United Nations agencies presented on Wednesday (26) a new platform that uses satellite images to monitor the cultural heritage destroyed in Ukraine by the war initiated by Russia, and until now damage has been confirmed in 207 locations across the country, including 88 religious temples.

The platform, for now only accessible via the internet by specialists, is managed by the United Nations Satellite Center (Unosat), which will provide regularly updated information to the United Nations Educational, Scientific and Cultural Organization (Unesco).

“First We collect information about the damage that appears in the media and social networks, we try to confirm it with more sources, and from there we start to collect satellite images that we analyze to confirm whether such damage has occurred”, explained during the presentation, the director of Culture and Emergencies from UNESCO, Krista Pikkat.

A pl The platform shows images of the damaged sites before and after they were attacked, as well as a map showing their location, with damage statistics by region and by type of cultural property (religious, archaeological, etc.).

“This is a pilot experiment to see how we can compile this kind of information, and in the future we hope to expand the scope of the study to a global level,” said Pikkat.

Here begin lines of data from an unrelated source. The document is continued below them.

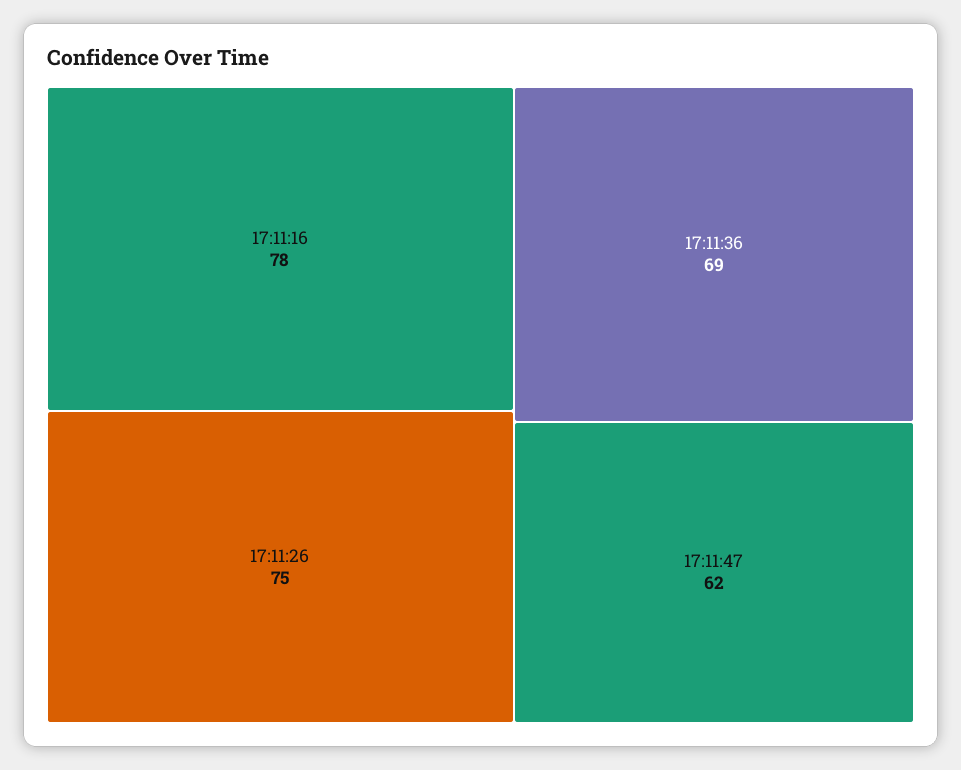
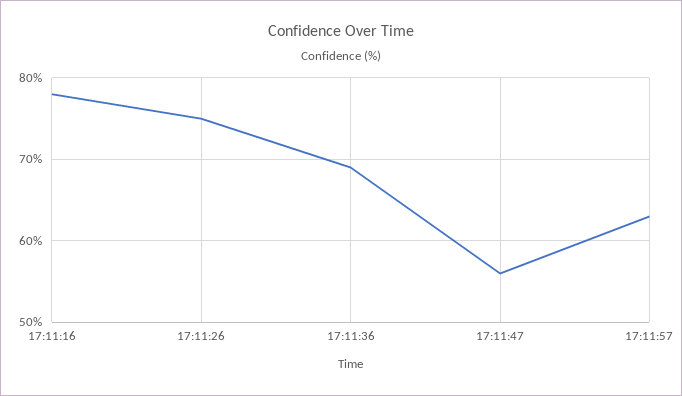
17:11:47: 62 -> 56
17:11:57: none -> 63

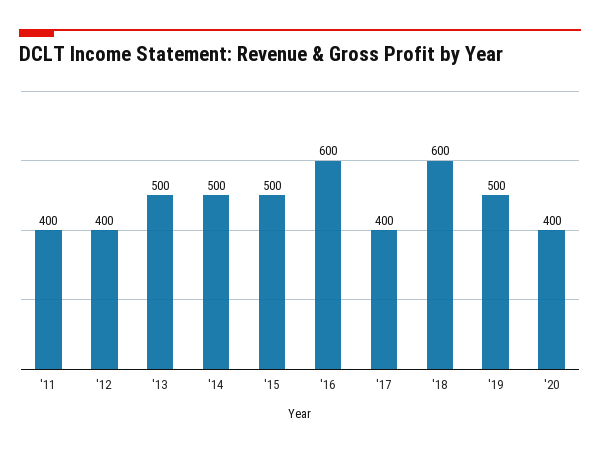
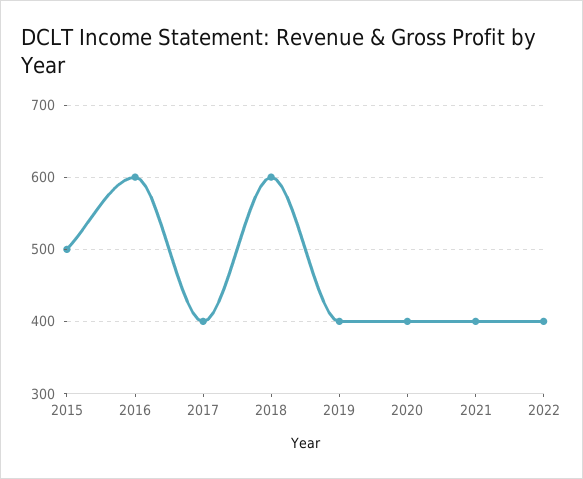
'11: 400 -> none
'12: 400 -> none
'13: 500 -> none
'14: 500 -> none
'19: 500 -> 400
2021: none -> 400
2022: none -> 400

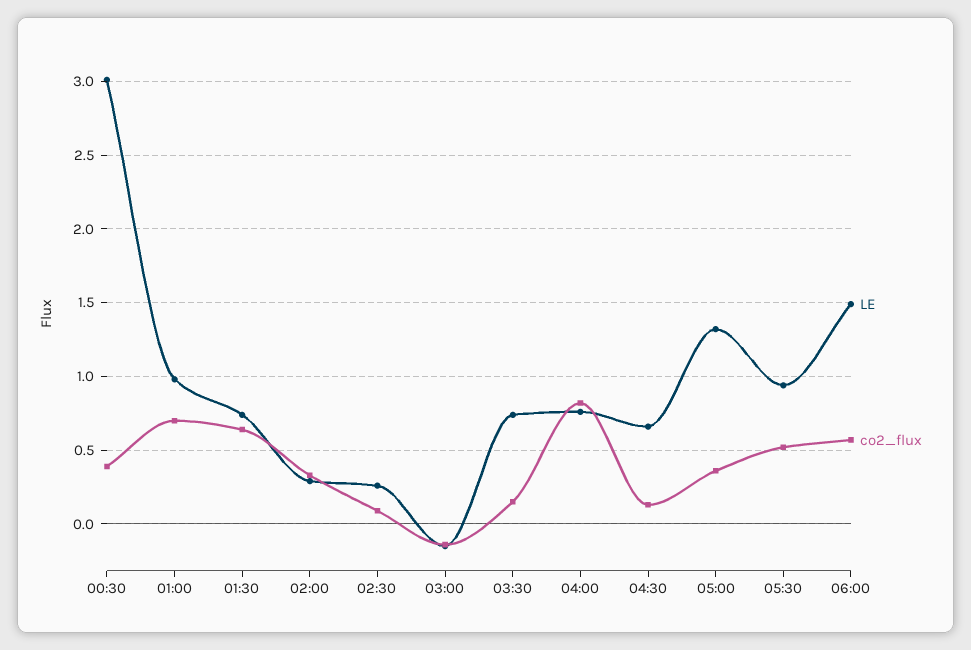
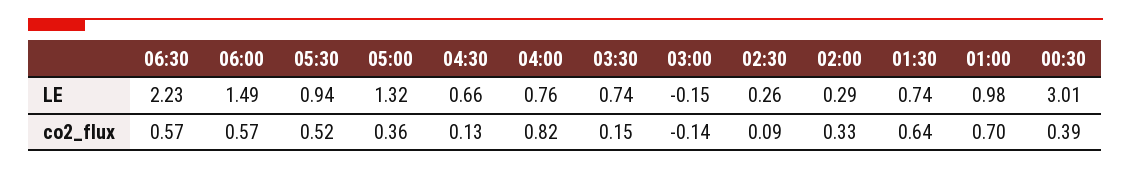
LE, 06:30: none -> 2.23
co2_flux, 06:30: none -> 0.57

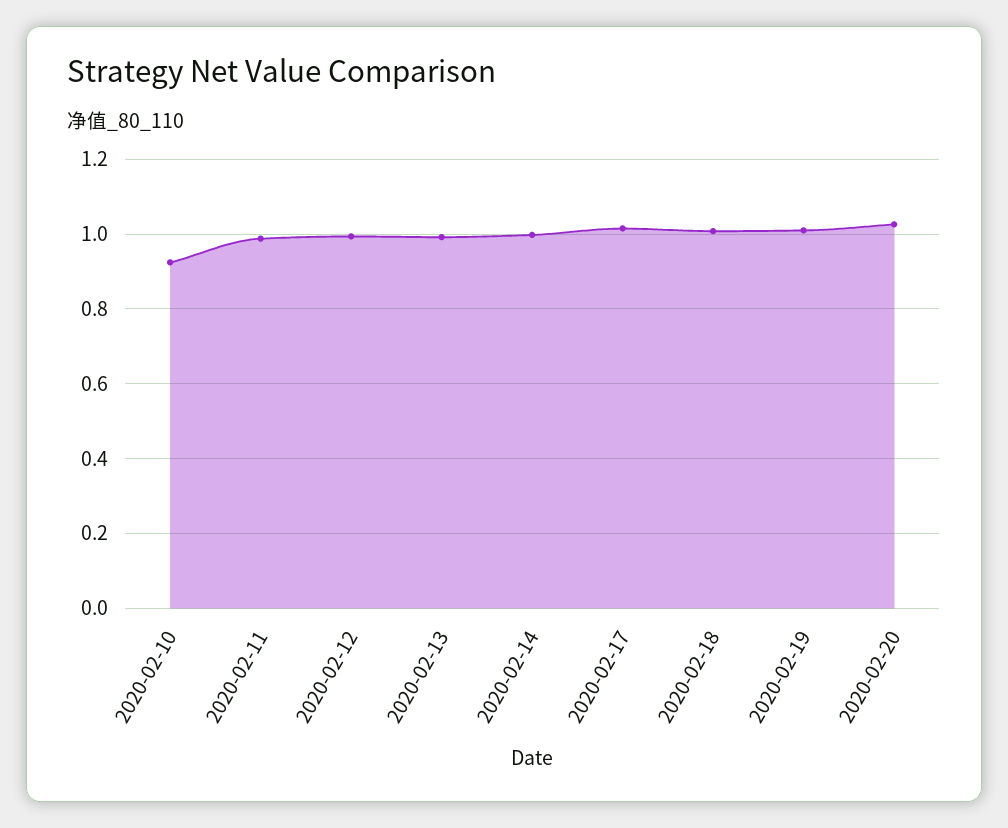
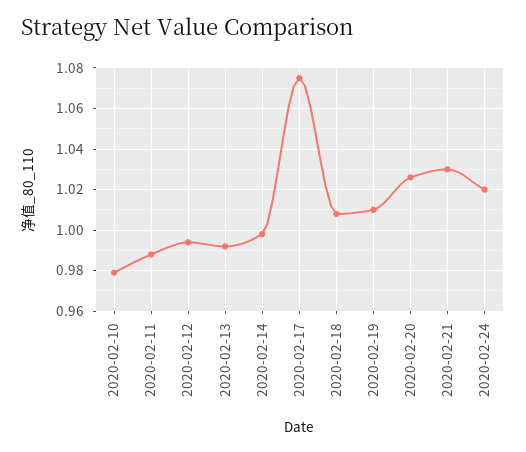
2020-02-10: 0.92 -> 0.98
2020-02-17: 1.02 -> 1.075
2020-02-21: none -> 1.03
2020-02-24: none -> 1.02

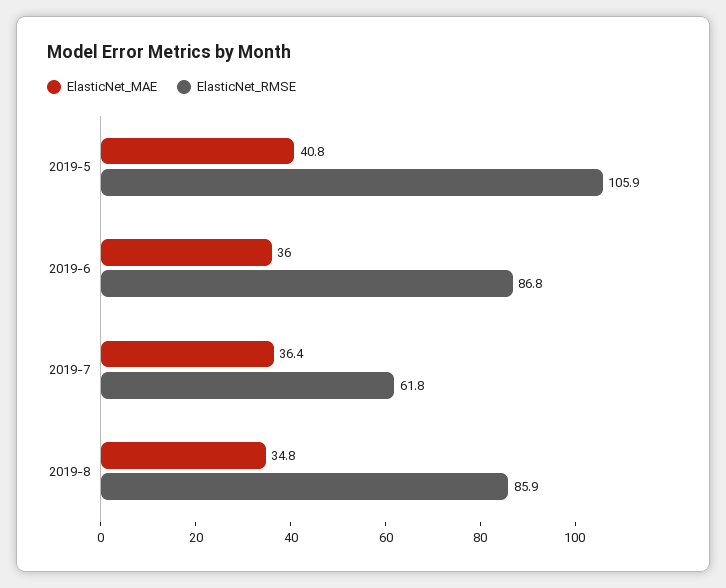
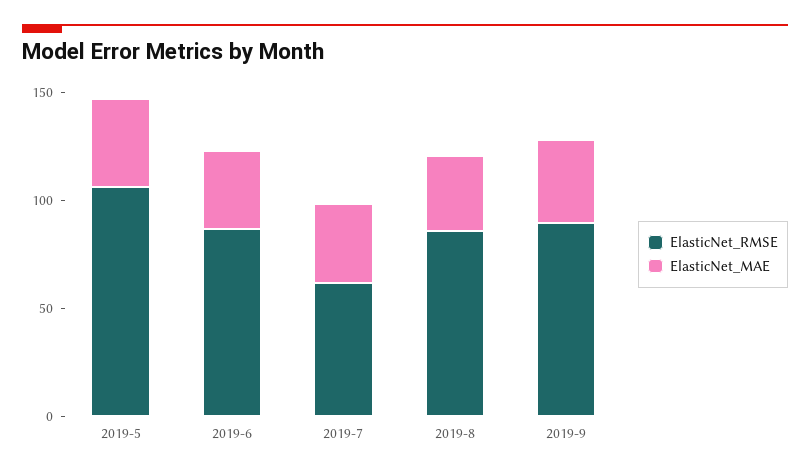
ElasticNet_RMSE, 2019-9: none -> 90
ElasticNet_MAE, 2019-9: none -> 40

The expert highlighted that UNESCO and Unosat “do not have the mandate to find out which side did the damage” confirmed by the platform, which shows the regions of Donetsk, Kharkov and Kiev as the most affected by the damage to their cultural heritage.

According to the Ukrainian Ministry of Culture, the war has caused damage to the national heritage of more than 7 million euros so far.

Unesco warns that the damage to cultural assets observed does not mean only buildings destroyed: in many of them, such as museums or libraries, entire collections can be lost been outdoors or without adequate conservation conditions, especially with the onset of winter, that many parts of Ukraine could be without electricity or heating.

The Paris-based organization, which presented this platform in Geneva, where the Unosat analysis office is located, clarified that none of the seven Ukrainian World Heritage properties have been destroyed or damaged so far in the war.

These properties now protected from missiles include the Cathedral of Saint Sophia in Kiev, the historic complex of the city of Lviv, and the tserkvas (wooden churches) scattered in the Carpathians.

Unesco is working in Ukraine especially in the protection of historic sites

Properties to be protected from attack in cities like Odessa are usually marked with an emblem in the form of a white shield and blue, what in t eoria indicates to the sides of the conflict that they should not attack them, as they are places of special historical importance.